• _What is being asked_
What is needed is an exact copy of the data below, pictures excluded.

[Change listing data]
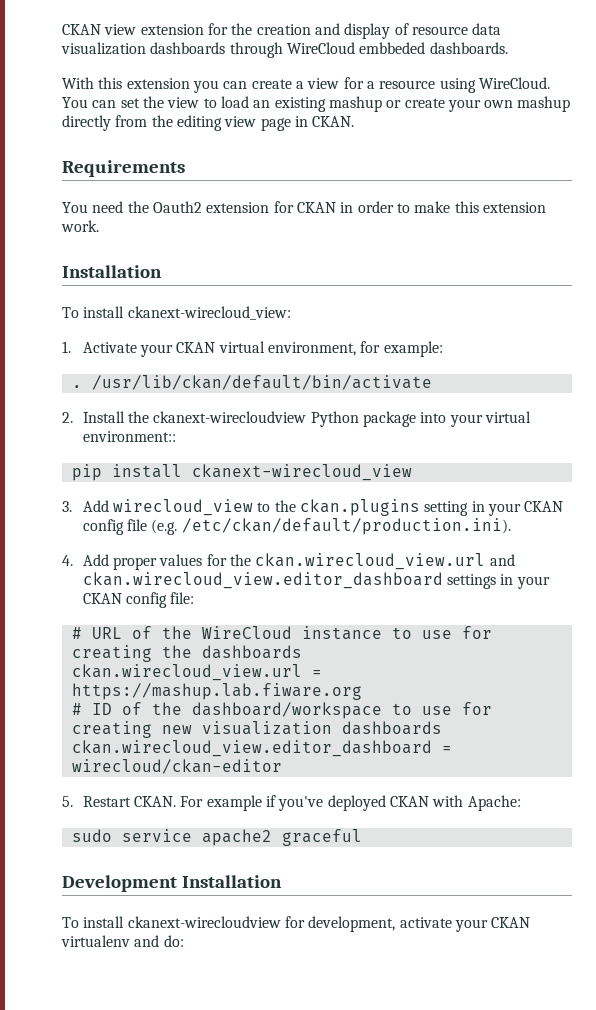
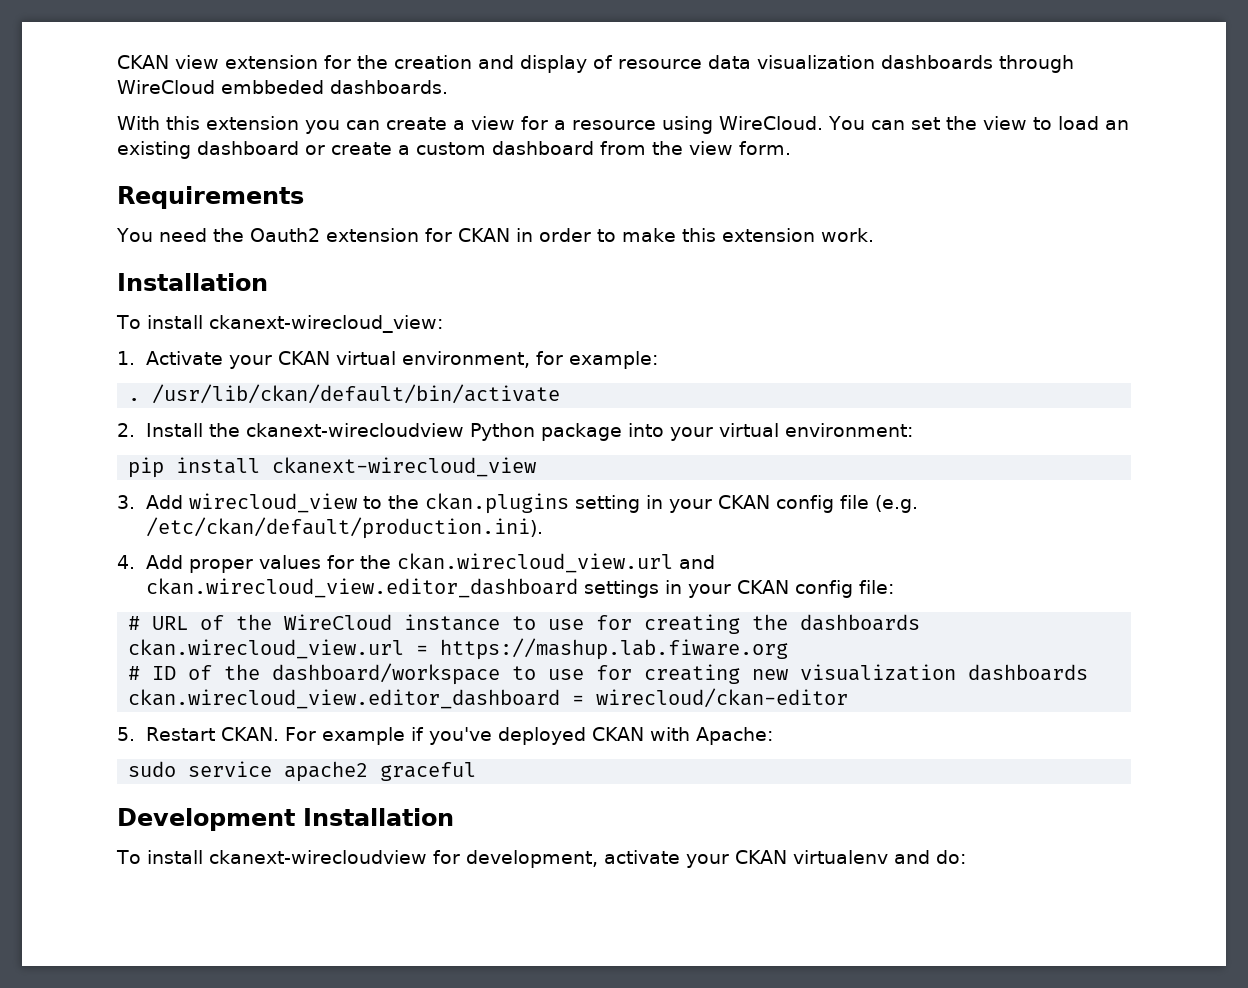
[328,96,382,112] mashup -> [197,141,299,155] dashboard
[447,96,571,112] [62,115,355,131] your own mashup directly from the editing view page in CKAN. -> [398,141,791,155] a custom dashboard from the view form.
[82,431,176,442] environment:: -> [784,423,913,437] environment:

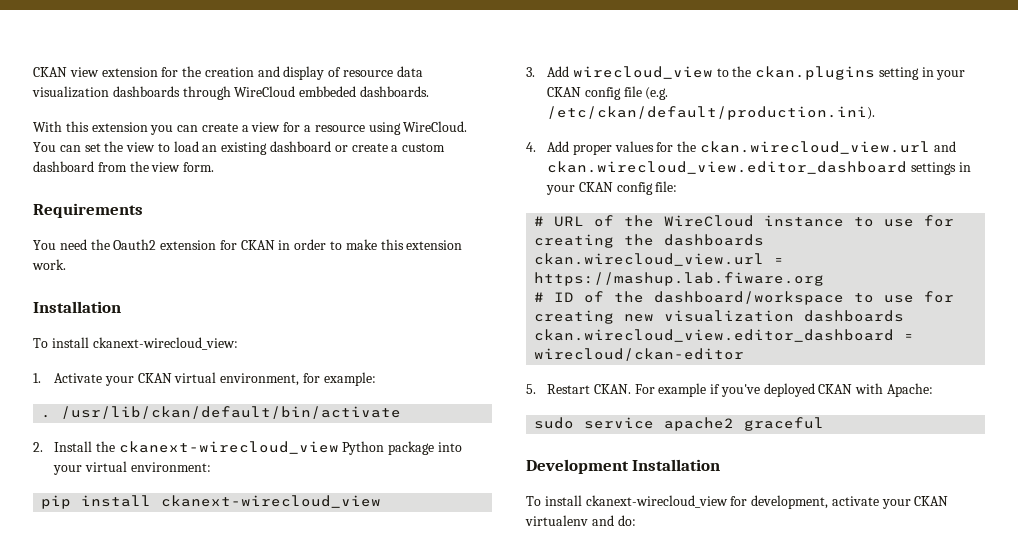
[245,423,464,437] ckanext-wirecloudview -> [118,441,339,454] ckanext-wirecloud_view
[208,850,427,864] ckanext-wirecloudview -> [585,495,728,508] ckanext-wirecloud_view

• _Response to the task_
[328,96,382,112] mashup -> [197,141,299,155] dashboard
[447,96,571,112] [62,115,355,131] your own mashup directly from the editing view page in CKAN. -> [398,141,791,155] a custom dashboard from the view form.
[82,431,176,442] environment:: -> [784,423,913,437] environment:

[245,423,464,437] ckanext-wirecloudview -> [118,441,339,454] ckanext-wirecloud_view
[208,850,427,864] ckanext-wirecloudview -> [585,495,728,508] ckanext-wirecloud_view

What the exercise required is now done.